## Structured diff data
================================
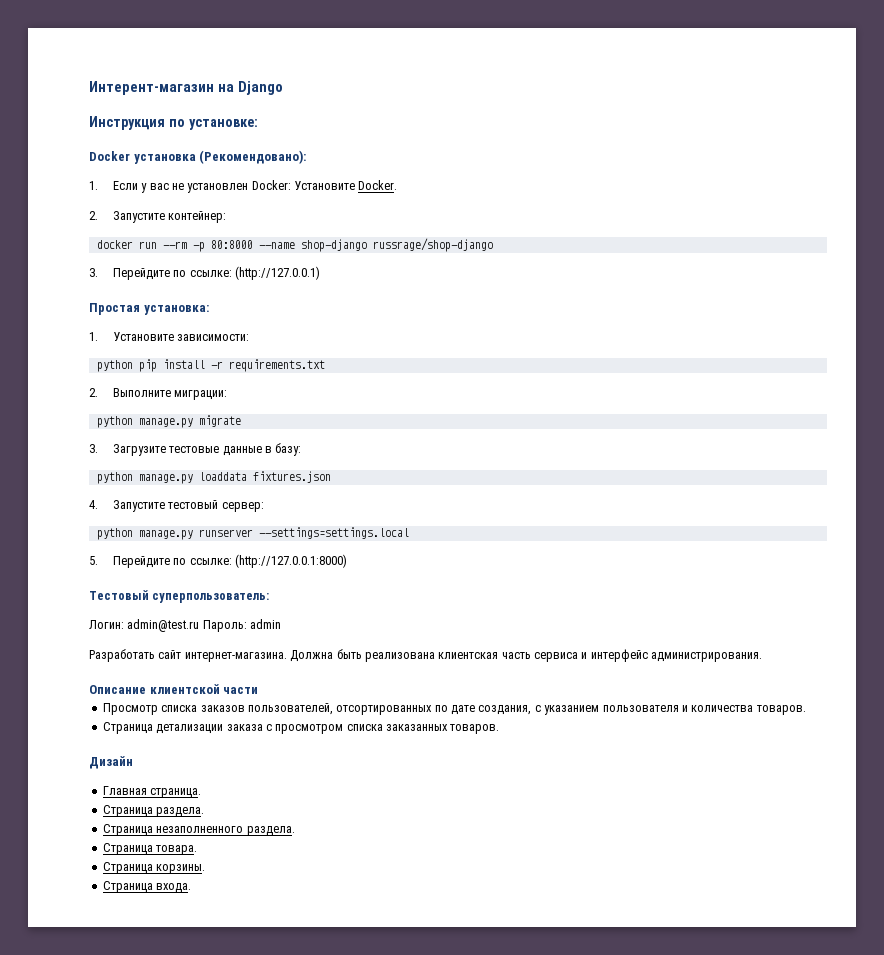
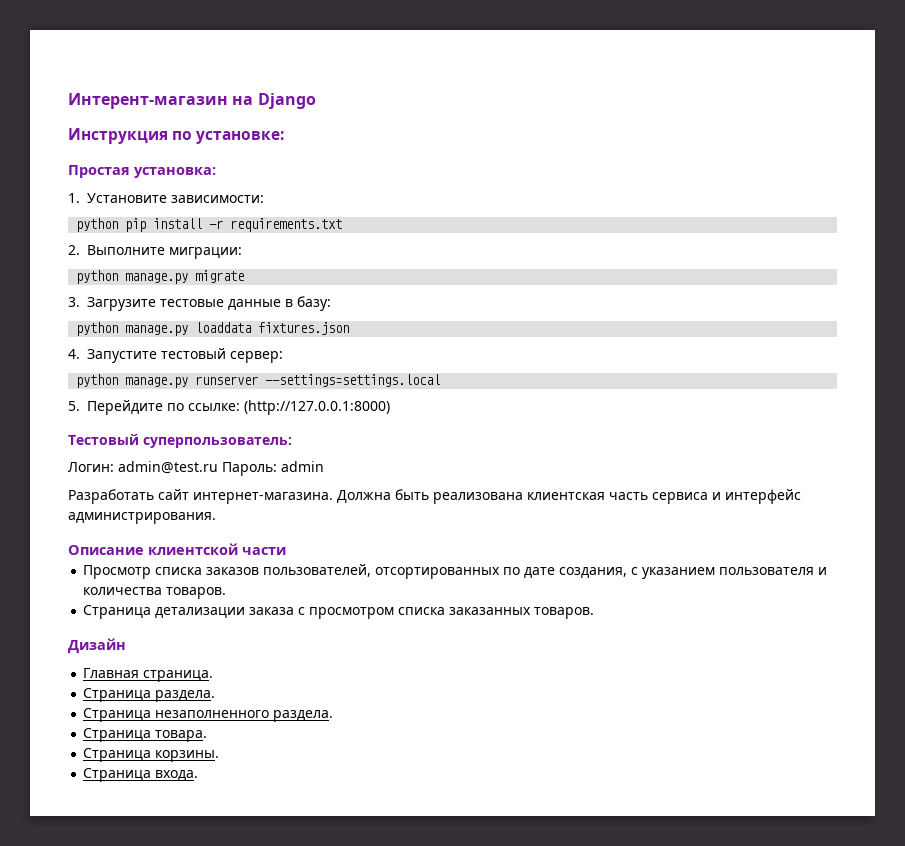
- Docker установка (Рекомендовано):
- 1. Если у вас не установлен Docker: Установите Docker.
- 2. Запустите контейнер:
- docker run --rm -p 80:8000 --name shop-django russrage/shop-django
- 3. Перейдите по ссылке: (http://127.0.0.1)

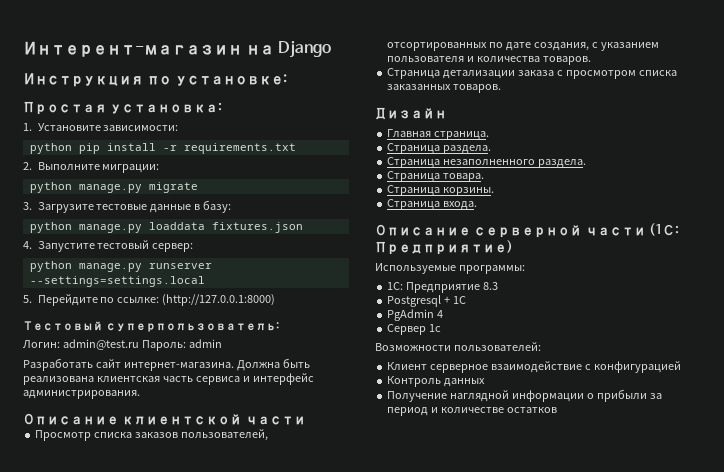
+ Описание серверной части (1С: Предприятие)
+ Используемые программы:
+ 1С: Предприятие 8.3
+ Postgresql + 1С
+ PgAdmin 4
+ Сервер 1с
+ Возможности пользователей:
+ Клиент серверное взаимодействие с конфигурацией
+ Контроль данных
+ Получение наглядной информации о прибыли за период и количестве остатков

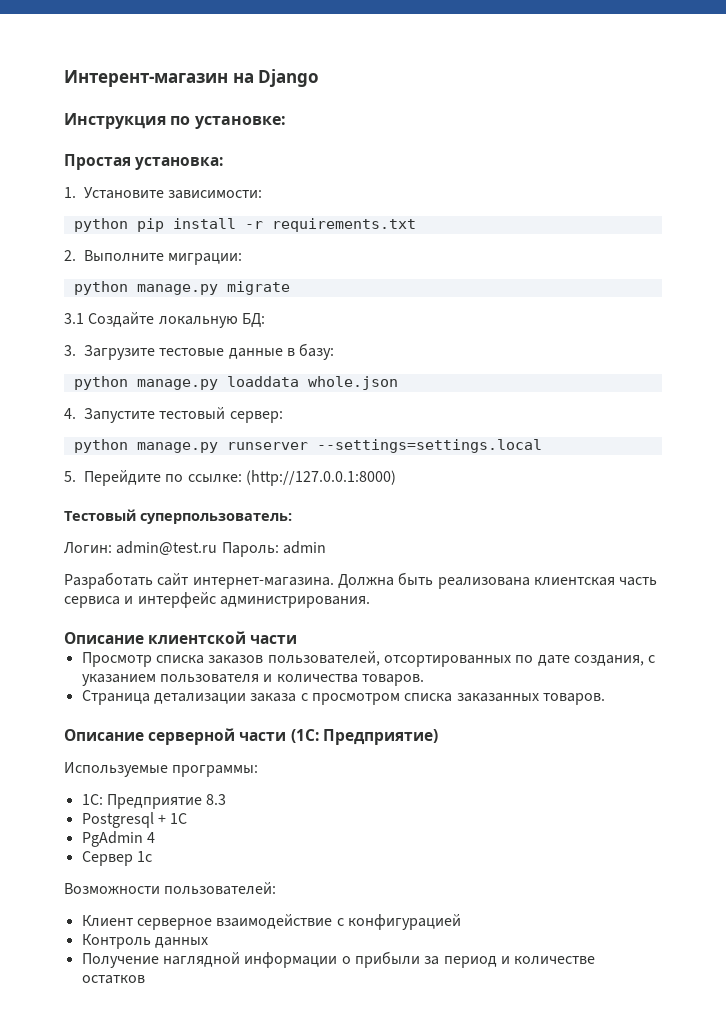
+ 3.1 Создайте локальную БД:
- python manage.py loaddata fixtures.json
+ python manage.py loaddata whole.json
- Дизайн
- Главная страница.
- Страница раздела.
- Страница незаполненного раздела.
- Страница товара.
- Страница корзины.
- Страница входа.

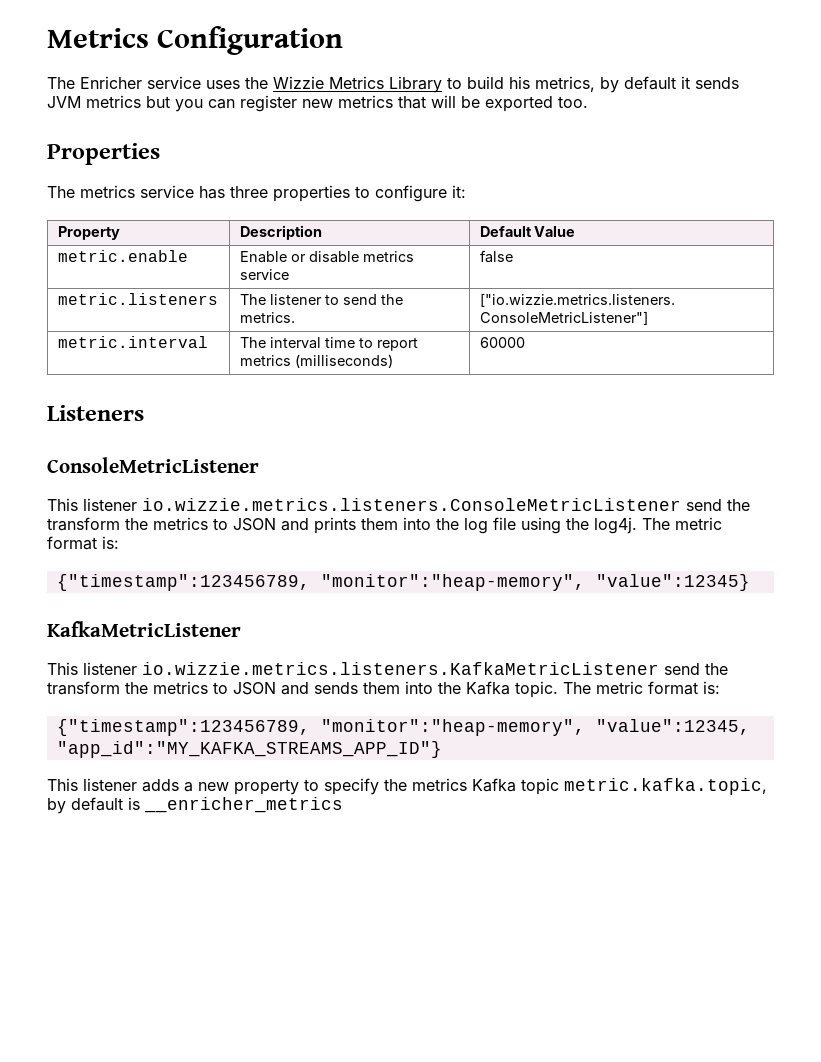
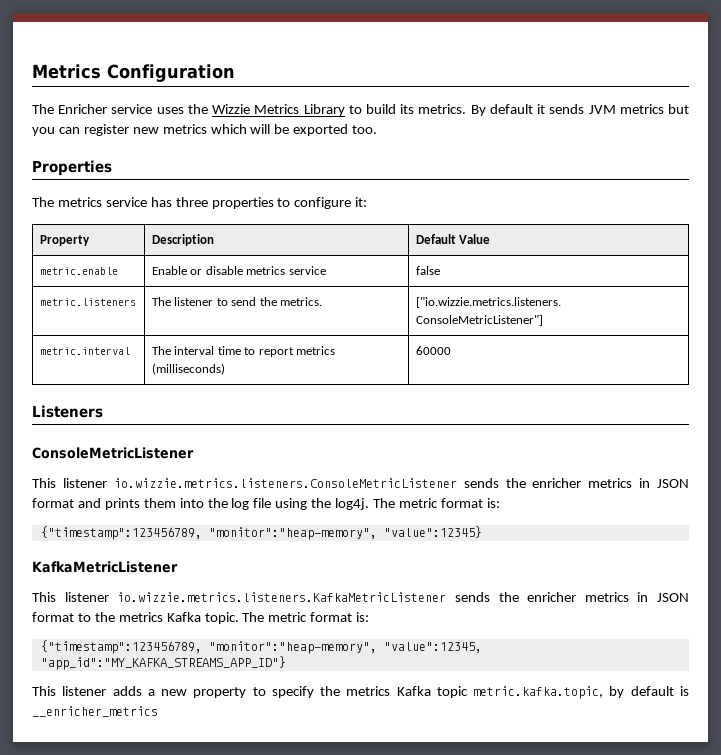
- The Enricher service uses the Wizzie Metrics Library to build his metrics, by default it sends JVM metrics but you can register new metrics that will be exported too.
+ The Enricher service uses the Wizzie Metrics Library to build its metrics. By default it sends JVM metrics but you can register new metrics which will be exported too.
- This listener io.wizzie.metrics.listeners.ConsoleMetricListener send the transform the metrics to JSON and prints them into the log file using the log4j.
+ This listener io.wizzie.metrics.listeners.ConsoleMetricListener sends the enricher metrics in JSON format and prints them into the log file using the log4j.
- This listener io.wizzie.metrics.listeners.KafkaMetricListener send the transform the metrics to JSON and sends them into the Kafka topic.
+ This listener io.wizzie.metrics.listeners.KafkaMetricListener sends the enricher metrics in JSON format to the metrics Kafka topic.

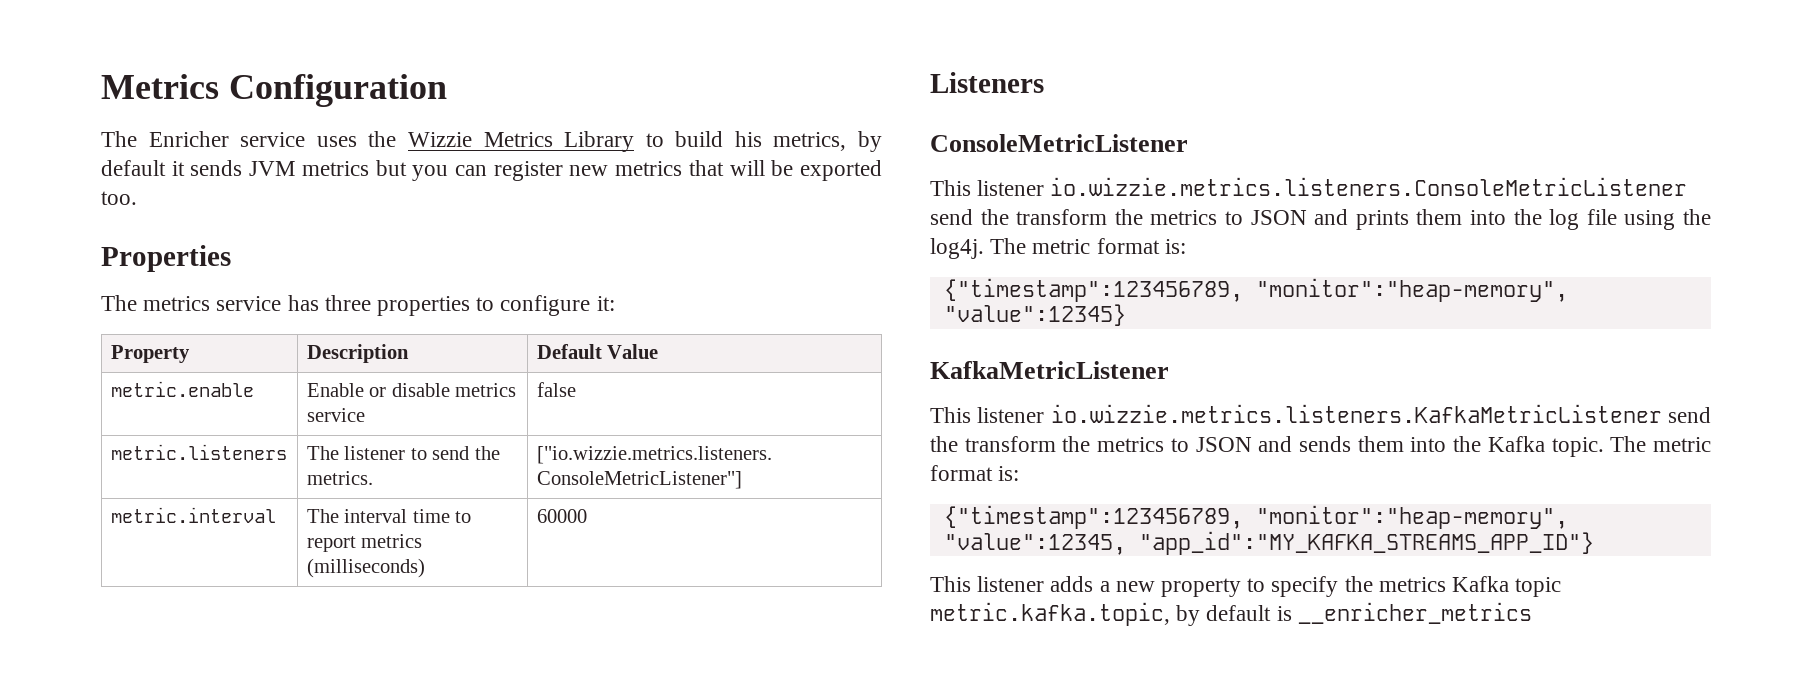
- The Enricher service uses the Wizzie Metrics Library to build its metrics. By default it sends JVM metrics but you can register new metrics which will be exported too.
+ The Enricher service uses the Wizzie Metrics Library to build his metrics, by default it sends JVM metrics but you can register new metrics that will be exported too.
- This listener io.wizzie.metrics.listeners.ConsoleMetricListener sends the enricher metrics in JSON format and prints them into the log file using the log4j.
+ This listener io.wizzie.metrics.listeners.ConsoleMetricListener send the transform the metrics to JSON and prints them into the log file using the log4j.
- This listener io.wizzie.metrics.listeners.KafkaMetricListener sends the enricher metrics in JSON format to the metrics Kafka topic.
+ This listener io.wizzie.metrics.listeners.KafkaMetricListener send the transform the metrics to JSON and sends them into the Kafka topic.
================================
Taking the records above as input, show every line in which the word "раздела" is present.

- Страница раздела.
- Страница незаполненного раздела.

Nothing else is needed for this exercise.